WHAT IS NEEDED -> In the listing below, the line containing "text: Line ->" marks the end; copy exactly every line from the first through that one.

THE DATA ->
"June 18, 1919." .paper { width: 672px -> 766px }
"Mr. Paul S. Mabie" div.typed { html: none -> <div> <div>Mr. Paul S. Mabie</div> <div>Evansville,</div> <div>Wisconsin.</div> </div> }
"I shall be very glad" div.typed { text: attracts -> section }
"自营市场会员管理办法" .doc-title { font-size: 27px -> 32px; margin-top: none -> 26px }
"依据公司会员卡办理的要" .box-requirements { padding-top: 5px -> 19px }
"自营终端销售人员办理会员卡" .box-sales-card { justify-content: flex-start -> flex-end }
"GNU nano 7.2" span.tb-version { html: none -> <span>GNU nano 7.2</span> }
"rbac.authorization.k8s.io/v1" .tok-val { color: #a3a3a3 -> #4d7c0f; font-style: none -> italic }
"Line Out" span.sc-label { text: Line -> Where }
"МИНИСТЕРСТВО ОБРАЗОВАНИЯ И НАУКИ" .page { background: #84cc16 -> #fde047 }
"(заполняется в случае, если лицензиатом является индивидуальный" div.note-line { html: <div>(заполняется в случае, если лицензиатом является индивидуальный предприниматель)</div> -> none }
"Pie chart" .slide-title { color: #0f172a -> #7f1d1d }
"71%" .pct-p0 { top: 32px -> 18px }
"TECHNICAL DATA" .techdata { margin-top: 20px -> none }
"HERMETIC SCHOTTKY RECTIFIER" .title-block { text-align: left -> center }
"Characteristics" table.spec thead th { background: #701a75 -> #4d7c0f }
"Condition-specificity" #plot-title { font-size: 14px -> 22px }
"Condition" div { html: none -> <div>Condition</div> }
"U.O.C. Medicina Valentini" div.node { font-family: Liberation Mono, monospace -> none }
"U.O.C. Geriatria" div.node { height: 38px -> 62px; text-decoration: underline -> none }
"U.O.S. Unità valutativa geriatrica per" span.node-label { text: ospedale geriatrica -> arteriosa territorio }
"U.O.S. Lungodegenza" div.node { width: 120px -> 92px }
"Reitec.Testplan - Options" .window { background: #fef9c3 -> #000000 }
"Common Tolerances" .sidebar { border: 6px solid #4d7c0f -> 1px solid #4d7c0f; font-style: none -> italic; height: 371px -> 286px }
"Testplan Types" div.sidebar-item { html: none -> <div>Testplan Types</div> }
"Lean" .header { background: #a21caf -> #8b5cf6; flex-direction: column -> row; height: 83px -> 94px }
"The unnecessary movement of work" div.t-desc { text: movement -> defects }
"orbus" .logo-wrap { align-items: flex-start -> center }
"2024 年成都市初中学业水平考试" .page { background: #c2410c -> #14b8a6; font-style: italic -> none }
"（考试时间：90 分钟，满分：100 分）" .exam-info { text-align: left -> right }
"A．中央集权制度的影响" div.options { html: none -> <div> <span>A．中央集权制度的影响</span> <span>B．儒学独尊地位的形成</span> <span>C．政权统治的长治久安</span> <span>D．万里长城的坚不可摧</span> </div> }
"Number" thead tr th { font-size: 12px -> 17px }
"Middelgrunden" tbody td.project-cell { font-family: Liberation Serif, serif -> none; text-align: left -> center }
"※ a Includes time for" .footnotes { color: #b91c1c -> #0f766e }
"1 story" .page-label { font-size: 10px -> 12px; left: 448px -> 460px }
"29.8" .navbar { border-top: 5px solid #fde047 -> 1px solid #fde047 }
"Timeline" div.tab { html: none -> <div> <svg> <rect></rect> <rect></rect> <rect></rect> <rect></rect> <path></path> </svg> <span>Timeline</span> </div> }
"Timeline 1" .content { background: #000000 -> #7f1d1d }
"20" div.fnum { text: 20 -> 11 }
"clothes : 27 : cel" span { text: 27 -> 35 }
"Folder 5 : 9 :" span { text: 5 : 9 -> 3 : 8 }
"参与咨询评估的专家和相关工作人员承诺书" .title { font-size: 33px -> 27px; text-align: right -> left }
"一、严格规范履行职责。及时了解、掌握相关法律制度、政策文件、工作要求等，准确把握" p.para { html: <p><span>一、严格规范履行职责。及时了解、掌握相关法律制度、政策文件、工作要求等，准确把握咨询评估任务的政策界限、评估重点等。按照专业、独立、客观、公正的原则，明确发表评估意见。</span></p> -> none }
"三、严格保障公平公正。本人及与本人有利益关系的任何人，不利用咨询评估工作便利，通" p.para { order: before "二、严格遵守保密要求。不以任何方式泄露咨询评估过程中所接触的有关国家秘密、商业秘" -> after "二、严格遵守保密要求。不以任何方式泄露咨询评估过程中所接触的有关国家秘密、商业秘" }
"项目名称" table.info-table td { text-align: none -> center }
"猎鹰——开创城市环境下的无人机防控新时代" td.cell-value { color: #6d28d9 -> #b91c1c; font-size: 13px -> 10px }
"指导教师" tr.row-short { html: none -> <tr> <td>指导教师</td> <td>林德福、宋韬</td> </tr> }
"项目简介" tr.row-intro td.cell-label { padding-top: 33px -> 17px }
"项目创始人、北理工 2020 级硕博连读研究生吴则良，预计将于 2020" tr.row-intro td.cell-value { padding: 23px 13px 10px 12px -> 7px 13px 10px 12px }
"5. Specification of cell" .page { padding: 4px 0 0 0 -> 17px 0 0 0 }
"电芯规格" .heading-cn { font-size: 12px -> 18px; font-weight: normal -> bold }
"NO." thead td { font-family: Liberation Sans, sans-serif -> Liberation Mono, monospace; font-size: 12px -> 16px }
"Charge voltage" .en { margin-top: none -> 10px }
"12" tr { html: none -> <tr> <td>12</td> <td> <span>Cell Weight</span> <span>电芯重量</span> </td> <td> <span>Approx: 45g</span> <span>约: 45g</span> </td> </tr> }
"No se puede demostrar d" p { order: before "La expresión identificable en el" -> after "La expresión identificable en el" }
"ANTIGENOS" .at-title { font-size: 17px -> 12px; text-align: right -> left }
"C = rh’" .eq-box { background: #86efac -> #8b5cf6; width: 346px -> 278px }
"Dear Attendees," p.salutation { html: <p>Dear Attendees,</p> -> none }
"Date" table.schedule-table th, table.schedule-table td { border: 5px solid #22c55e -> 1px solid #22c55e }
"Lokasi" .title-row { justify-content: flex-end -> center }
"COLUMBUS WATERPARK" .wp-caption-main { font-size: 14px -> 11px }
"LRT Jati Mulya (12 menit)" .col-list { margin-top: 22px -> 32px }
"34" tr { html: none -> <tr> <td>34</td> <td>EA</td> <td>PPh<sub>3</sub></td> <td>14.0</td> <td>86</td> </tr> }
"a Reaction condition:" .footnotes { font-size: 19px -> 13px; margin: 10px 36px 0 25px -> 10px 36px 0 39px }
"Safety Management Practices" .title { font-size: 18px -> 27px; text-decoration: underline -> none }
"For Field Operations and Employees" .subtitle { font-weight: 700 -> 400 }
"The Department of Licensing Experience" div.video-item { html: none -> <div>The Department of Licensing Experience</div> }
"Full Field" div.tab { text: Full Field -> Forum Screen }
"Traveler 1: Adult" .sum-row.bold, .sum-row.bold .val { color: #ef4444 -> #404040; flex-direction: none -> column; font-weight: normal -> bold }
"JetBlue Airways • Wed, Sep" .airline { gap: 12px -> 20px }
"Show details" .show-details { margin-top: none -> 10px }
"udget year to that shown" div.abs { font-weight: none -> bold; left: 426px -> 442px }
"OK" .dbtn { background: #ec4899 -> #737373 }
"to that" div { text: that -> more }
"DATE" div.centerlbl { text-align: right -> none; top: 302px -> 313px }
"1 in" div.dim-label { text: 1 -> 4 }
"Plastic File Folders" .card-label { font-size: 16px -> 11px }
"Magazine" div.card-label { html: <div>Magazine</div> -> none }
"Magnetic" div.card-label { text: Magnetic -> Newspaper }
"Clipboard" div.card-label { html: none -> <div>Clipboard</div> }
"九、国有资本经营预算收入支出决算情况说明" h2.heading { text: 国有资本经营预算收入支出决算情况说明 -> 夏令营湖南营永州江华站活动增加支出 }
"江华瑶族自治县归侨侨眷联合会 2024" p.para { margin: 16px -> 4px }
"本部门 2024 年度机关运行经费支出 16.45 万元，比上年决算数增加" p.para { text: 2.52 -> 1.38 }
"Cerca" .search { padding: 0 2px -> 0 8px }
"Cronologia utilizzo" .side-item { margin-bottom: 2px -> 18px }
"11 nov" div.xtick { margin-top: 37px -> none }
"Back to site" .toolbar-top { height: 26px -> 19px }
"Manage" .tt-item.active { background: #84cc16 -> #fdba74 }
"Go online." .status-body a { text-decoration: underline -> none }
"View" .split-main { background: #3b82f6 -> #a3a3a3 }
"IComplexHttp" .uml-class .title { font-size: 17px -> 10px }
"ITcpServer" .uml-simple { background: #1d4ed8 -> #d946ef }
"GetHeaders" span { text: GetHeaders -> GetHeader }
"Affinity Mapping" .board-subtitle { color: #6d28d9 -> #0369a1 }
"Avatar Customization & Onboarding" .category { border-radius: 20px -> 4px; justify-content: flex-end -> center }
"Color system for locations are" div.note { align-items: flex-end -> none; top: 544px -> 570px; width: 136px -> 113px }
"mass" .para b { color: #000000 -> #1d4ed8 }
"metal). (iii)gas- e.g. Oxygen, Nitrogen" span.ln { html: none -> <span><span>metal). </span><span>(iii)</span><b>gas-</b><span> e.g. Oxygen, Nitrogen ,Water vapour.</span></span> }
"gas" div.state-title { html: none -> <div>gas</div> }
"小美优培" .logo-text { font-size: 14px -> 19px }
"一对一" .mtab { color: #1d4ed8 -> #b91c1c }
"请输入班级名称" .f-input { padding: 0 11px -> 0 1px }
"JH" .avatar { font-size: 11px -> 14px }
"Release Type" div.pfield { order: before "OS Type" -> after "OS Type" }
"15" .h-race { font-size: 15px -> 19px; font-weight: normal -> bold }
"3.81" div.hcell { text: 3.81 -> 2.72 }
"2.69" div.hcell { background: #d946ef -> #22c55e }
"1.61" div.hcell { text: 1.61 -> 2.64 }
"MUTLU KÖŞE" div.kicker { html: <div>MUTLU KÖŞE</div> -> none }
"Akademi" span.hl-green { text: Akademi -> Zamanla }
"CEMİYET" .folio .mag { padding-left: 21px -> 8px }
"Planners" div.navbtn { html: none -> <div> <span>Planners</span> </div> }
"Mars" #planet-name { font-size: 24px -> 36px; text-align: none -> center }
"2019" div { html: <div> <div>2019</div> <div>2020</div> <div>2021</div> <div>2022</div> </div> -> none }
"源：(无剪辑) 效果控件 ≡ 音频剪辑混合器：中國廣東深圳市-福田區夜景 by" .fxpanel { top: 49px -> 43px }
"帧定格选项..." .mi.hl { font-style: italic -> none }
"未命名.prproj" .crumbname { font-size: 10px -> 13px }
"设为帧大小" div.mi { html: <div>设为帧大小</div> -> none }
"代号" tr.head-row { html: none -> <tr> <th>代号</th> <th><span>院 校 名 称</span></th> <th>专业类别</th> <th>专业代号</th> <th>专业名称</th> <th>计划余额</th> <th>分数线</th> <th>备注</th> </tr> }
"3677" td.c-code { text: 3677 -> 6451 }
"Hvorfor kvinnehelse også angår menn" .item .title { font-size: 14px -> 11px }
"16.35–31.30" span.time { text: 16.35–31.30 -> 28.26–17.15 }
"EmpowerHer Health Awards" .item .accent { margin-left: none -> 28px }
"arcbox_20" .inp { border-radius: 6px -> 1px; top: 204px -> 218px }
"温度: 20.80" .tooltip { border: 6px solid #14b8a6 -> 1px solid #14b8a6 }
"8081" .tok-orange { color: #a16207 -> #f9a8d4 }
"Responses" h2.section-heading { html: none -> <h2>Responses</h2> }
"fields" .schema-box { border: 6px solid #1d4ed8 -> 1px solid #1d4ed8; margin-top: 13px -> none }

RESULT OF THE TASK ->
"June 18, 1919." .paper { width: 672px -> 766px }
"Mr. Paul S. Mabie" div.typed { html: none -> <div> <div>Mr. Paul S. Mabie</div> <div>Evansville,</div> <div>Wisconsin.</div> </div> }
"I shall be very glad" div.typed { text: attracts -> section }
"自营市场会员管理办法" .doc-title { font-size: 27px -> 32px; margin-top: none -> 26px }
"依据公司会员卡办理的要" .box-requirements { padding-top: 5px -> 19px }
"自营终端销售人员办理会员卡" .box-sales-card { justify-content: flex-start -> flex-end }
"GNU nano 7.2" span.tb-version { html: none -> <span>GNU nano 7.2</span> }
"rbac.authorization.k8s.io/v1" .tok-val { color: #a3a3a3 -> #4d7c0f; font-style: none -> italic }
"Line Out" span.sc-label { text: Line -> Where }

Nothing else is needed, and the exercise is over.